WHEELING, W.Va., March 21, 2014 – Wheeling Jesuit University (WJU) senior psychology major Patrick Dwyer made university history, becoming the first student to ace the psychology department’s standardized general analysis test called "Educational Testing Services Psychology Subject Exam." The test, full of topics taught during the course of four years at WJU, has been administered for several years.
"I was surprised and excited when I got my results. I can’t thank my professors enough for their dedication and attention they have given me over the last four years. I would not have been able to achieve this score without them," said Dwyer.
According to Dr. Bryan Raudenbush, WJU professor and psychology department chair, the highest score possible on the exam is a 200. “This is like taking the psychology version of the SAT or ACT, except it’s all about one subject.”

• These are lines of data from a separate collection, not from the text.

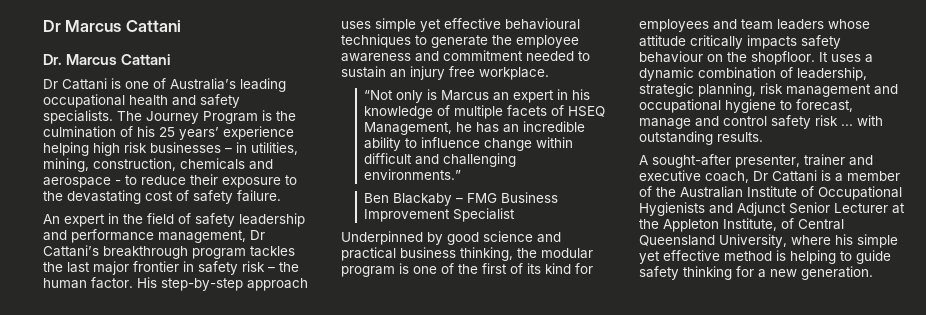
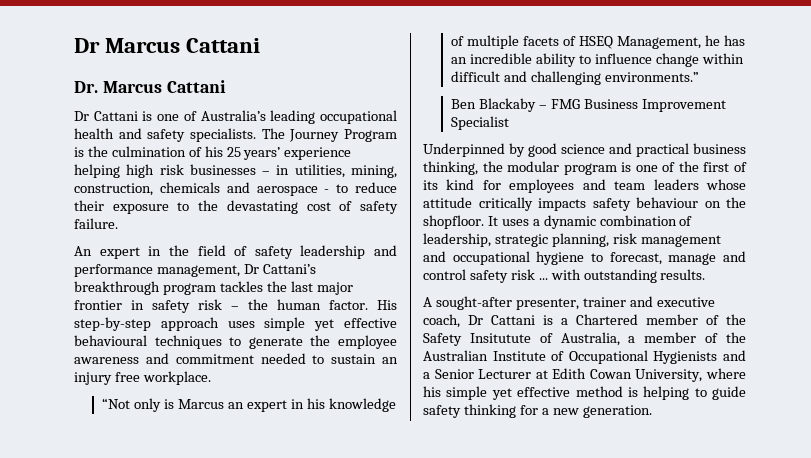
(843, 177) none -> [576,314,746,325] [423,332,636,346] Chartered member of the Safety Insitutute of Australia, a
[737,202,786,216] Adjunct -> [423,372,430,379] a
[639,218,844,232] [639,235,715,246] the Appleton Institute, of Central Queensland -> [552,368,632,379] Edith Cowan

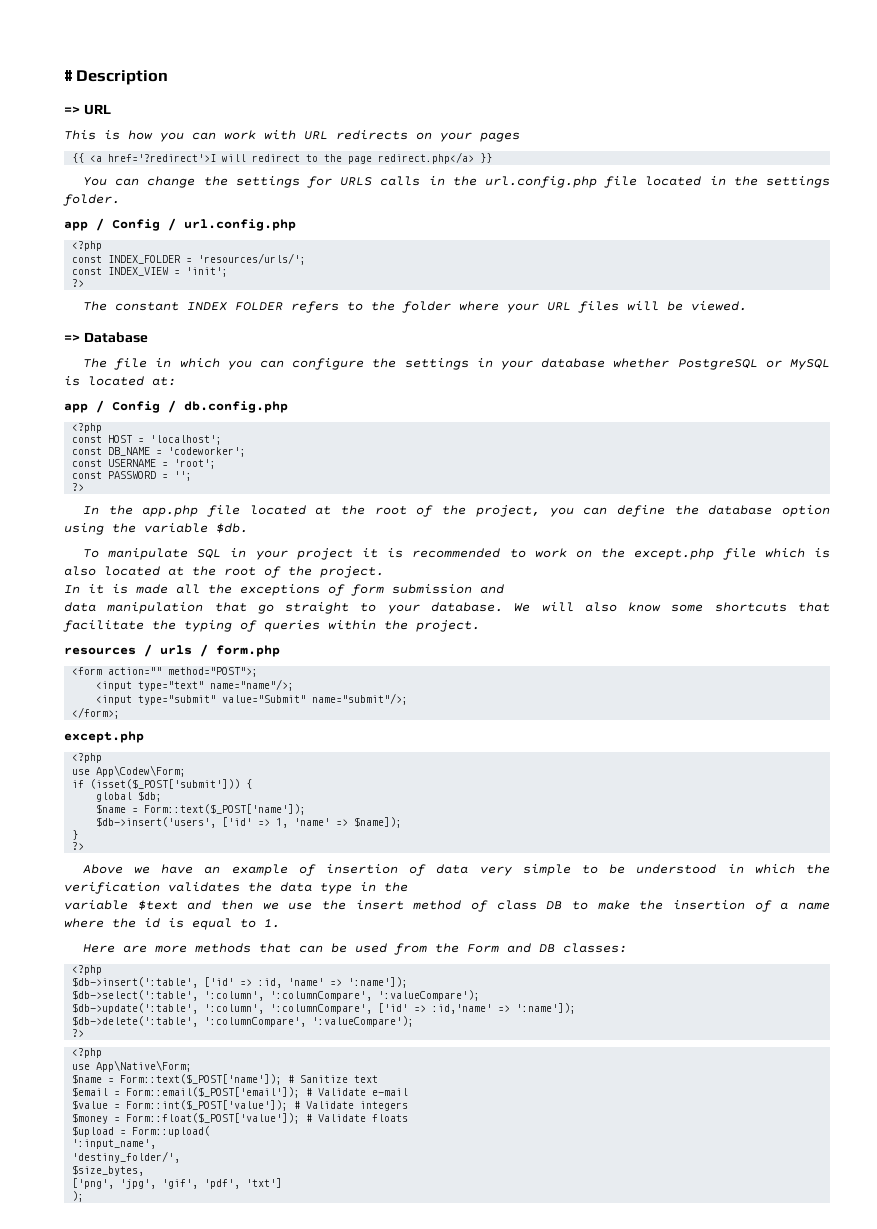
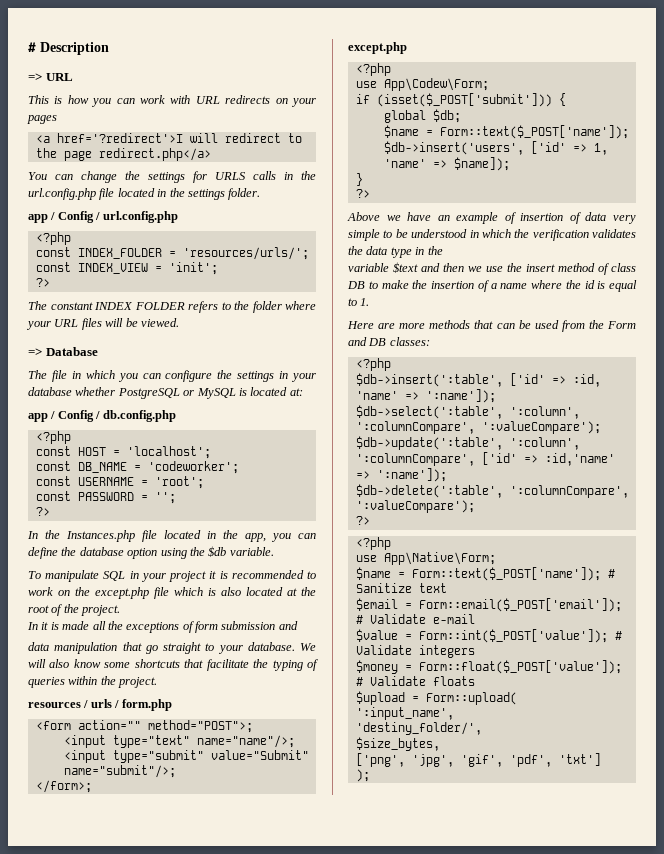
[72,153,85,163] {{ -> (57, 119) none
[480,153,493,163] }} -> (211, 154) none
[142,505,540,517] app.php file located at the root of the project, -> [66,530,266,542] Instances.php file located in the app,
[144,523,248,533] variable $db. -> [208,546,274,557] $db variable.

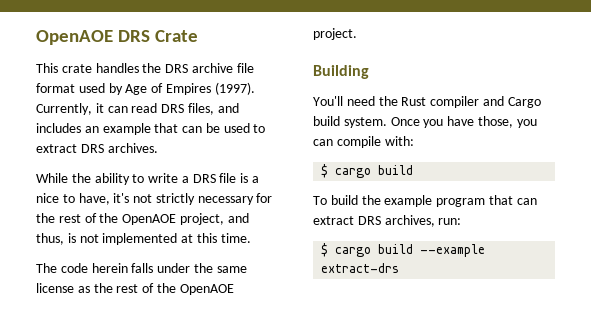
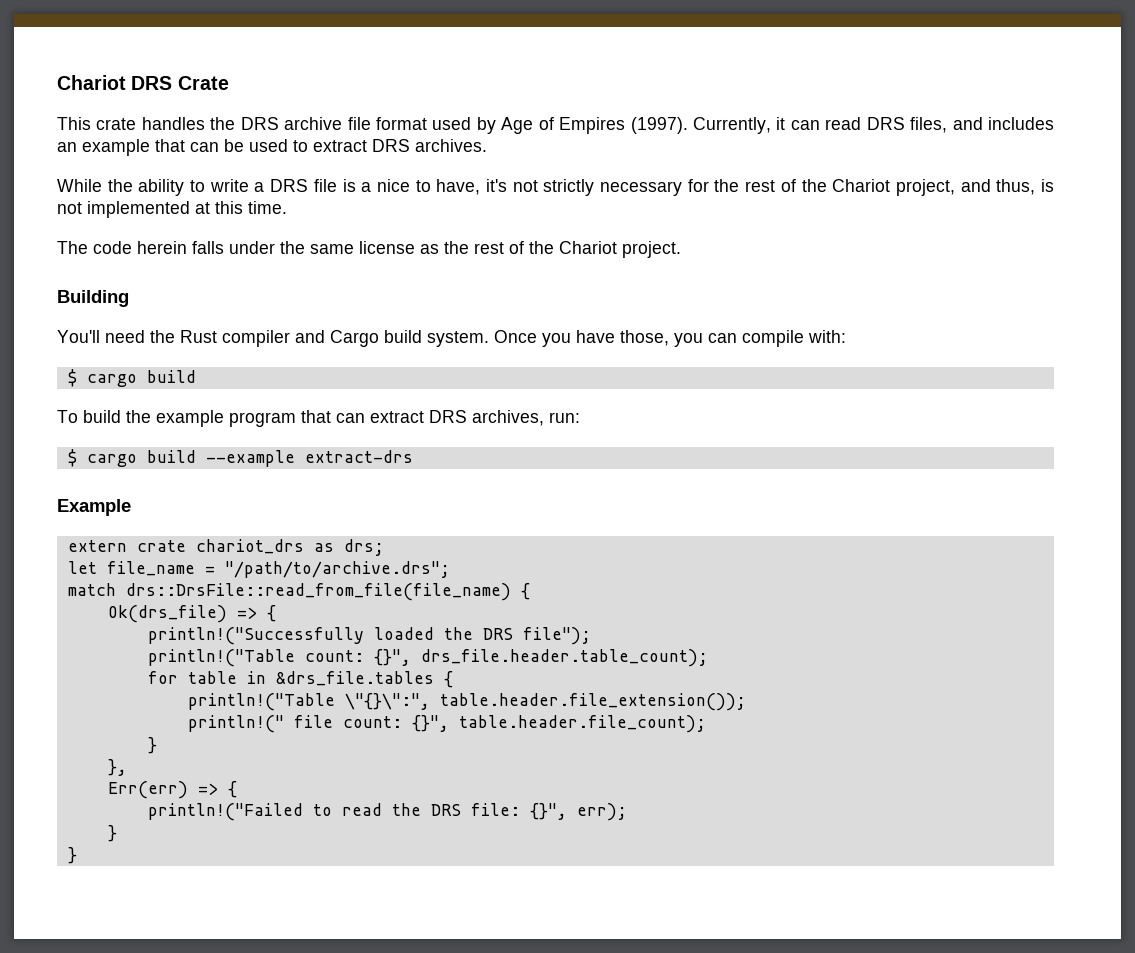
[36,30,113,45] OpenAOE -> [57,75,126,90] Chariot
[122,214,177,225] OpenAOE -> [832,179,891,192] Chariot
[179,284,234,295] OpenAOE -> [559,241,617,254] Chariot
(400, 268) none -> [57,499,131,516] [67,539,384,556] [67,561,450,578] [67,583,530,601] [107,605,276,623] [147,627,591,645] [147,649,708,667] [147,671,453,688] [187,693,746,711] [187,715,706,733] [147,737,157,754] [107,759,127,776] [107,781,237,799] [147,803,627,821] [107,825,117,842] [67,847,77,864] // Example // extern crate chariot_drs as drs; // let file_name = "/path/to/archive.drs"; // match drs::DrsFile::read_from_file(file_name) { // Ok(drs_file) => { // println!("Successfully loaded the DRS file"); // println!("Table count: {}", drs_file.header.table_count); // for table in &drs_file.tables { // println!("Table \"{}\":", table.header.file_extension()); // println!(" file count: {}", table.header.file_count); // } // }, // Err(err) => { // println!("Failed to read the DRS file: {}", err); // } // }

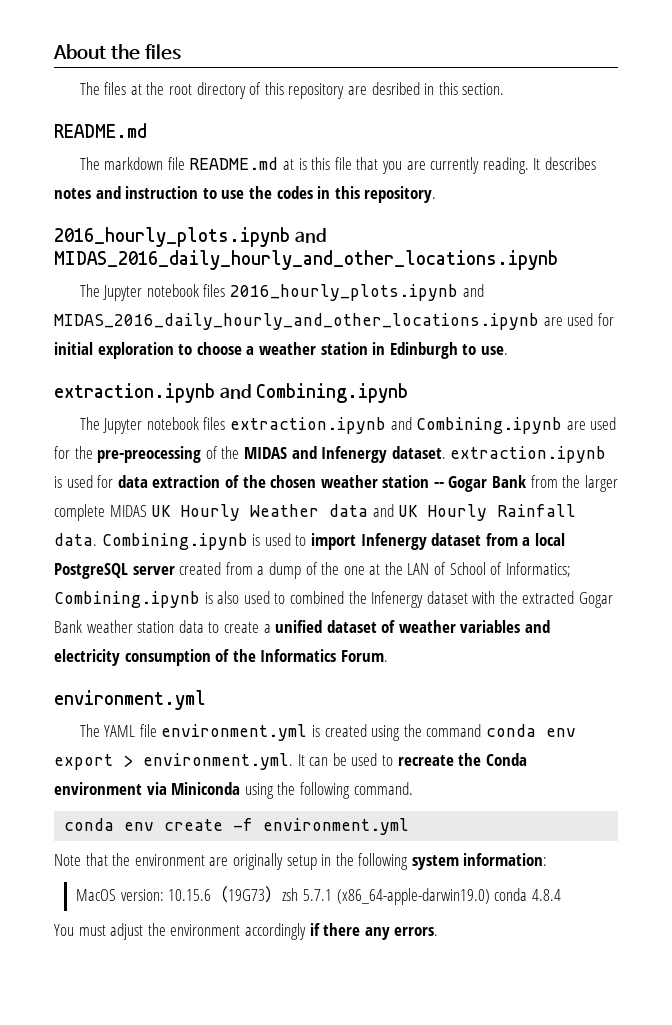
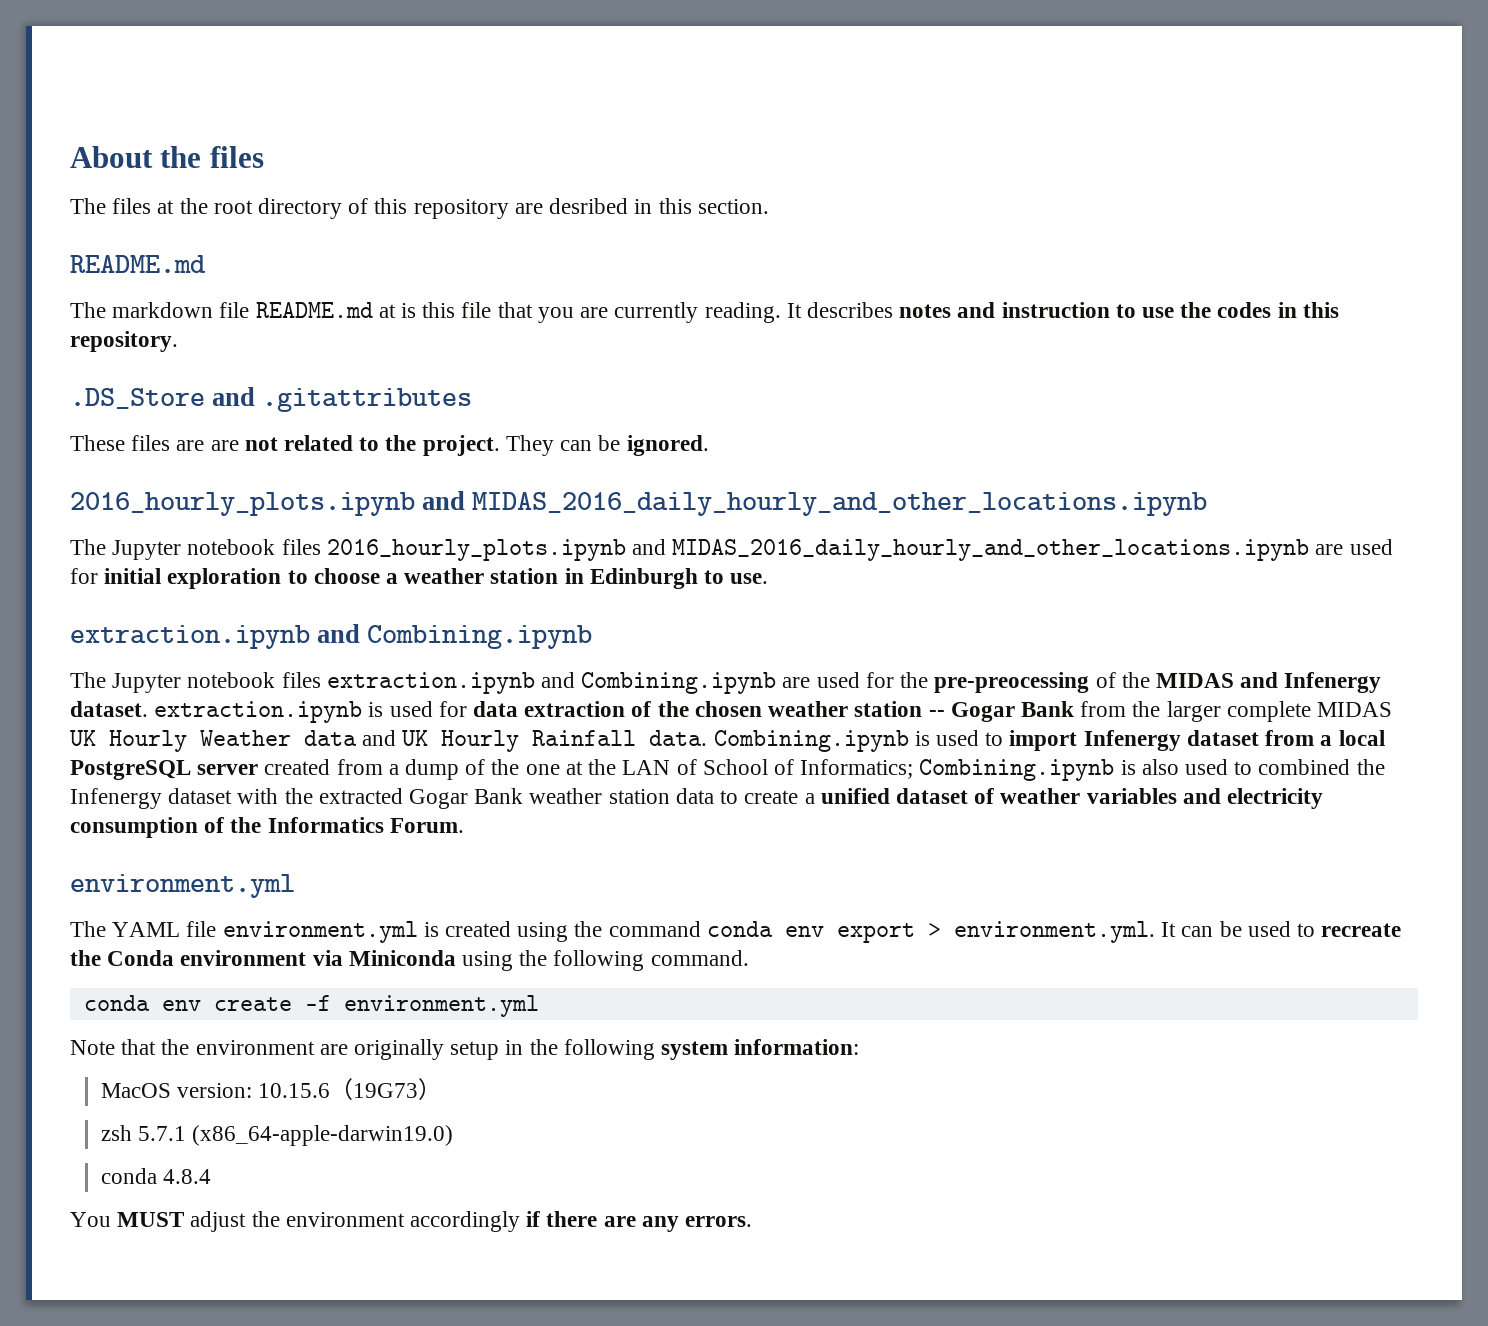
(437, 194) none -> [70,387,473,412] [70,435,709,456] // .DS_Store and .gitattributes // These files are are not related to the project. They can be ignored.
(283, 894) none -> (442, 1089) //
(490, 896) none -> (454, 1135) //
[78,925,106,936] must -> [117,1212,185,1227] MUST
(361, 929) none -> [603,1216,636,1227] are

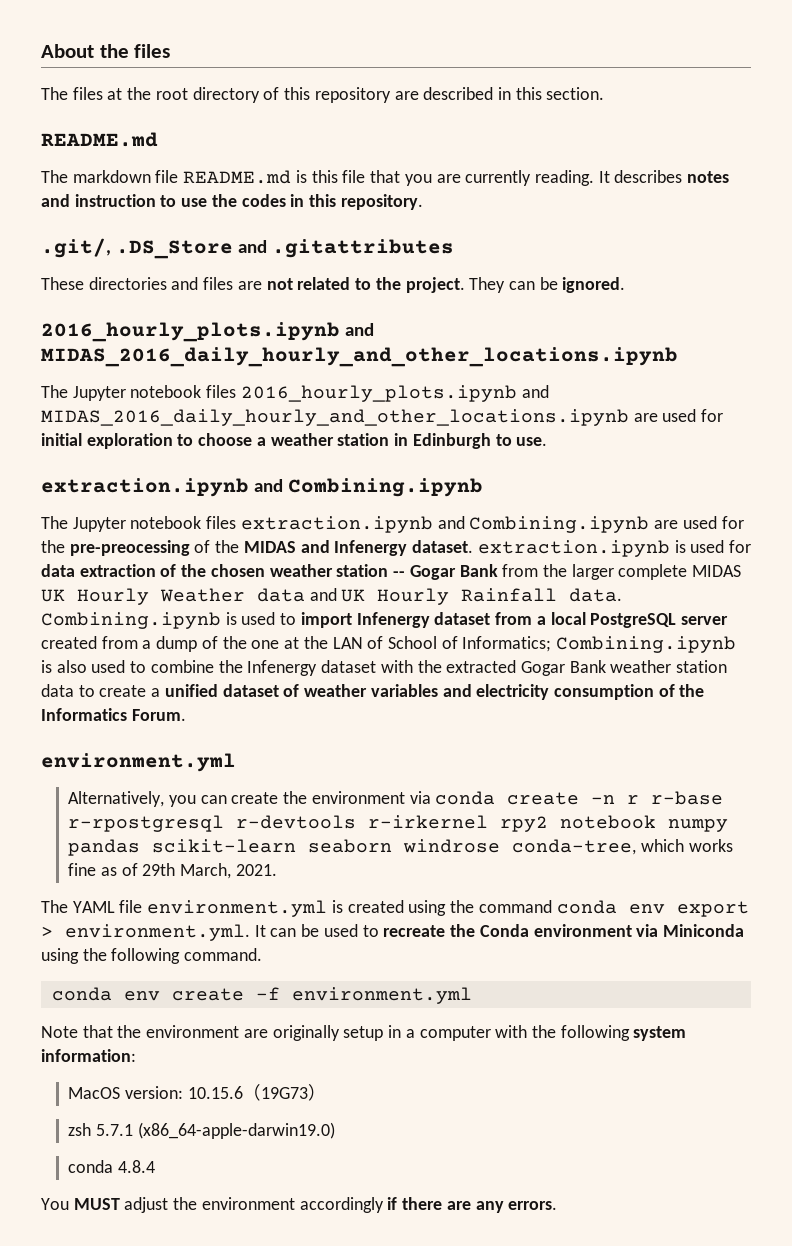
[549,198,629,214] desribed -> [423,87,494,100] described
[378,304,396,318] at -> (292, 177) none
(178, 341) none -> [41,238,111,258] .git/,
(125, 443) none -> [88,277,199,290] directories and
[210,440,239,451] are -> (262, 285) none
[1258,759,1351,775] combined -> [150,660,214,673] combine
(295, 886) none -> [68,791,724,807] [68,815,729,832] [68,839,733,856] [68,863,277,879] // Alternatively, you can create the environment via conda create -n r r-base r-rpostgresql r-devtools r-irkernel rpy2 notebook numpy pandas scikit-learn seaborn windrose conda-tree, which works fine as of 29th March, 2021.
(524, 1047) none -> [405,1025,528,1041] a computer with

Raudenbush added, “It's not really a surprise that Patrick beat the old WJU record. He has consistently shown an aptitude for the psychological sciences since he was a freshman. He has immersed himself in all areas of psychological study, worked on several research projects and presented his findings at professional conferences. He is the kind of student who makes being an educator an even more rewarding experience."
Dwyer came to Wheeling Jesuit from Martinsburg, W.Va. He recently presented a research project in Boston at a conference with other WJU psychology students. They include: “The effects of weight feedback and disordered eating on food choice in a mock cafeteria buffet” and “The effects of scent administration on gambling behaviors in men.”
The WJU psychology department requires students to score in the top 15 percent on this national exam of psychology knowledge to graduate. Reviewing the last several years of WJU student scores, faculty discovered that students’ averages are in the top 1.5 percentile in the nation. Dwyer broke the departmental record, previously held by Nathan Corley.
Dwyer will graduate from WJU May 17. He plans to pursue a law degree, and has already been accepted to a number of prestigious colleges and universities.